The voicemail popped up when we landed in Atlanta on Tuesday, May 30, of this year.
“Mr. Roberts,” the nurse said on the recording, “we wanted to update you that your mother is no longer eating and refuses to wear her BiPAP mask. Please call us when you can.”
My 71-year-old mother had been in Princeton Place for over a year at this point, switching between skilled therapy and long term residency. When she first went in after a hellacious infection, my younger brother and I assumed she would be right back at their home within a few weeks.
But weeks turned into months. And those months only saw a gradual decline; until that voicemail, when her health fell off a cliff.
She was gone five days later, and by God’s grace, I was able to give her as much of a coherent goodbye as possible the day after we returned home from Canada.
Familiarly, it was six months earlier, when I answered an understandably distressed phone call from my wife about her 73-year-old mother dying suddenly, just a one week after she returned home from various stays in hospitals and rehabilitation facilities.
In the span of six months, my two daughters lost both of their grandmothers.
And my wife and I, in the span of the same six months, held two services with no formal “end-of-life” plan for what the deceased had wanted.

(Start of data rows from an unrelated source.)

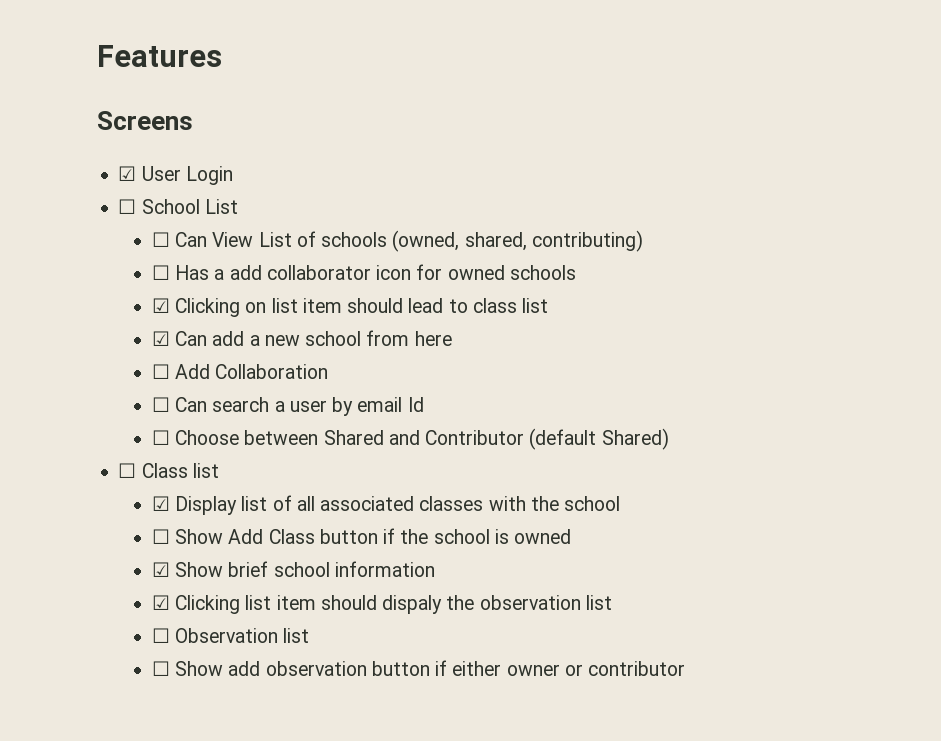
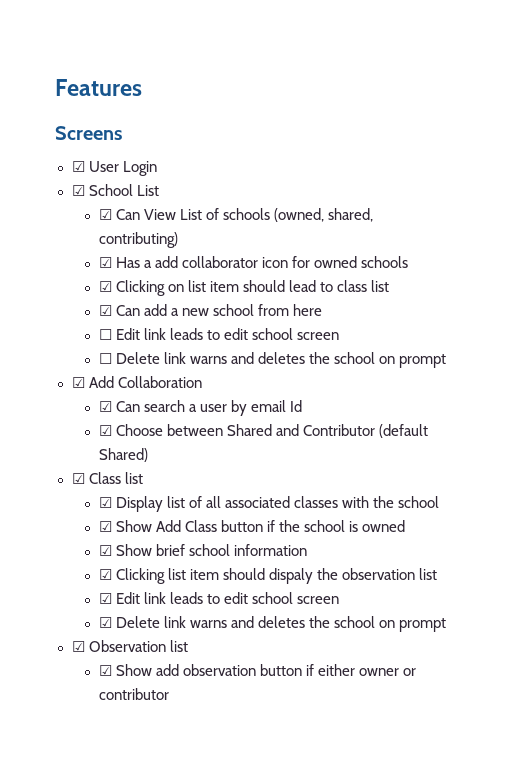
- ☐ School List
+ ☑ School List
- ☐ Can View List of schools (owned, shared, contributing)
+ ☑ Can View List of schools (owned, shared, contributing)
- ☐ Has a add collaborator icon for owned schools
+ ☑ Has a add collaborator icon for owned schools
- ☐ Add Collaboration
+ ☐ Edit link leads to edit school screen
+ ☐ Delete link warns and deletes the school on prompt
+ ☑ Add Collaboration
- ☐ Can search a user by email Id
+ ☑ Can search a user by email Id
- ☐ Choose between Shared and Contributor (default Shared)
+ ☑ Choose between Shared and Contributor (default Shared)
- ☐ Class list
+ ☑ Class list
- ☐ Show Add Class button if the school is owned
+ ☑ Show Add Class button if the school is owned
- ☐ Observation list
+ ☑ Edit link leads to edit school screen
+ ☑ Delete link warns and deletes the school on prompt
+ ☑ Observation list
- ☐ Show add observation button if either owner or contributor
+ ☑ Show add observation button if either owner or contributor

Sure, we had ideas. My mother-in-law was very devout in her faith, so we had a very typical baptist funeral with hymns, a eulogy, and the pastor making the case for professions of faith. My mother? She was a believer, but over the past two decades her church attendance faded as she became more shut in. So we planned a celebration of life service, scattered with pictures taken prior to 1999 and complete with a playlist of Phil Collins, Richard Marx, and Chicago.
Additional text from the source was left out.